Cholera is a highly contagious bacterial infection spread through contaminated food or water. 

Although the disease is easily treatable, doing so in conflict-torn Yemen has proved particularly difficult.

Two years of war between the Huthi rebels and government forces backed by a Saudi-led Arab military coalition have killed more than 8,000 people and wounded 45,000 others.

According to the U.N. human rights agency, civilians account for nearly 5,000 of the recorded deaths and more than 8,500 of the injuries.

The conflict has also devastated the country's infrastructure, leaving more than half of its medical facilities out of service.

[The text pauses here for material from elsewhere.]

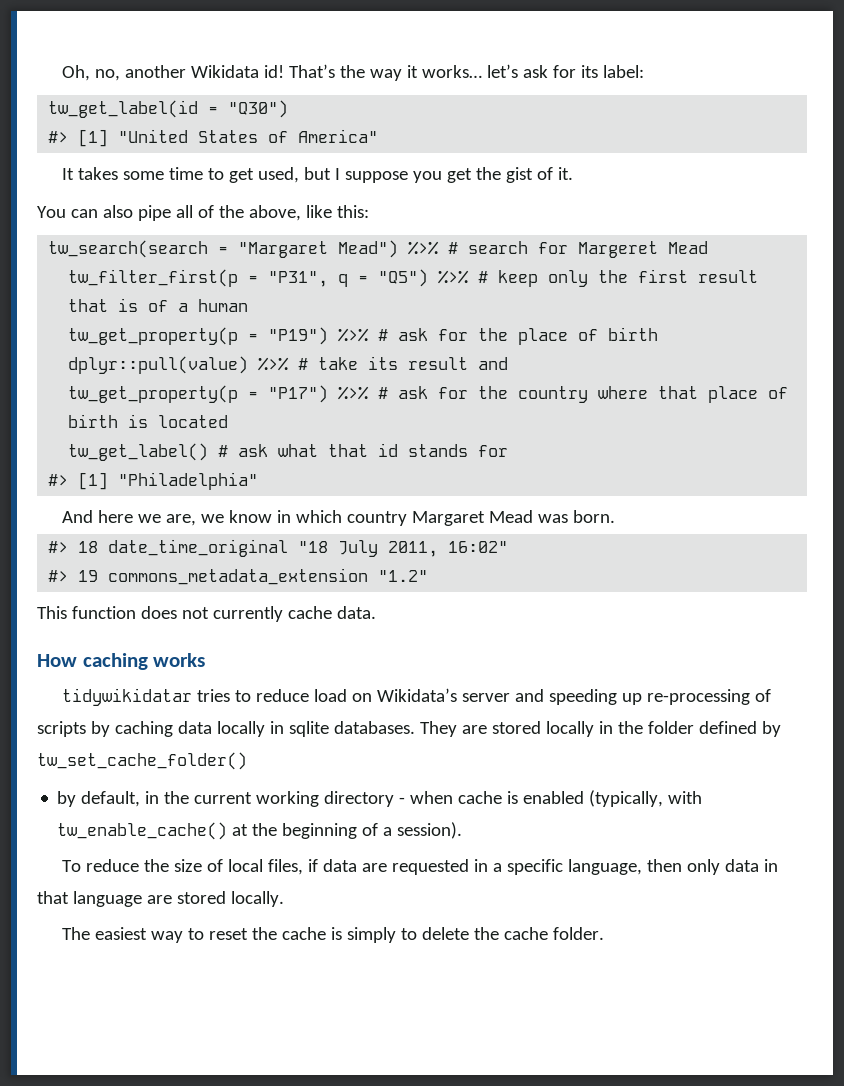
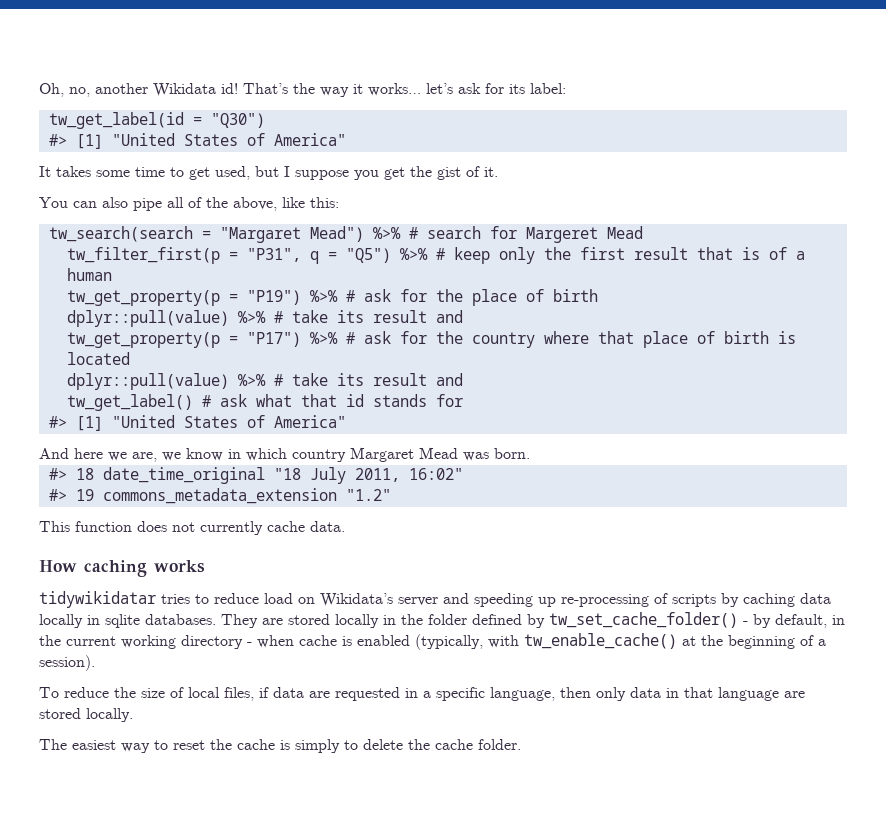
(229, 421) none -> [66,373,463,390] // dplyr::pull(value) %>% # take its result and
[118,472,259,490] "Philadelphia" -> [111,415,346,428] "United States of America"
(247, 761) // -> [743,621,748,625] -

Yemen is also on the brink of famine, with about 17 million people -- two-thirds of the population -- uncertain of where their next meal will come from, according to the U.N.'s World Food Program.

"This is the largest humanitarian crisis happening in the world at the moment," WFP spokeswoman Bettina Luescher told reporters.

She said the agency was scaling up its response and aimed to provide food aid to 6.8 million people across the country this month alone.

But more than half of those people will receive reduced rations because of a dire funding shortage, she warned.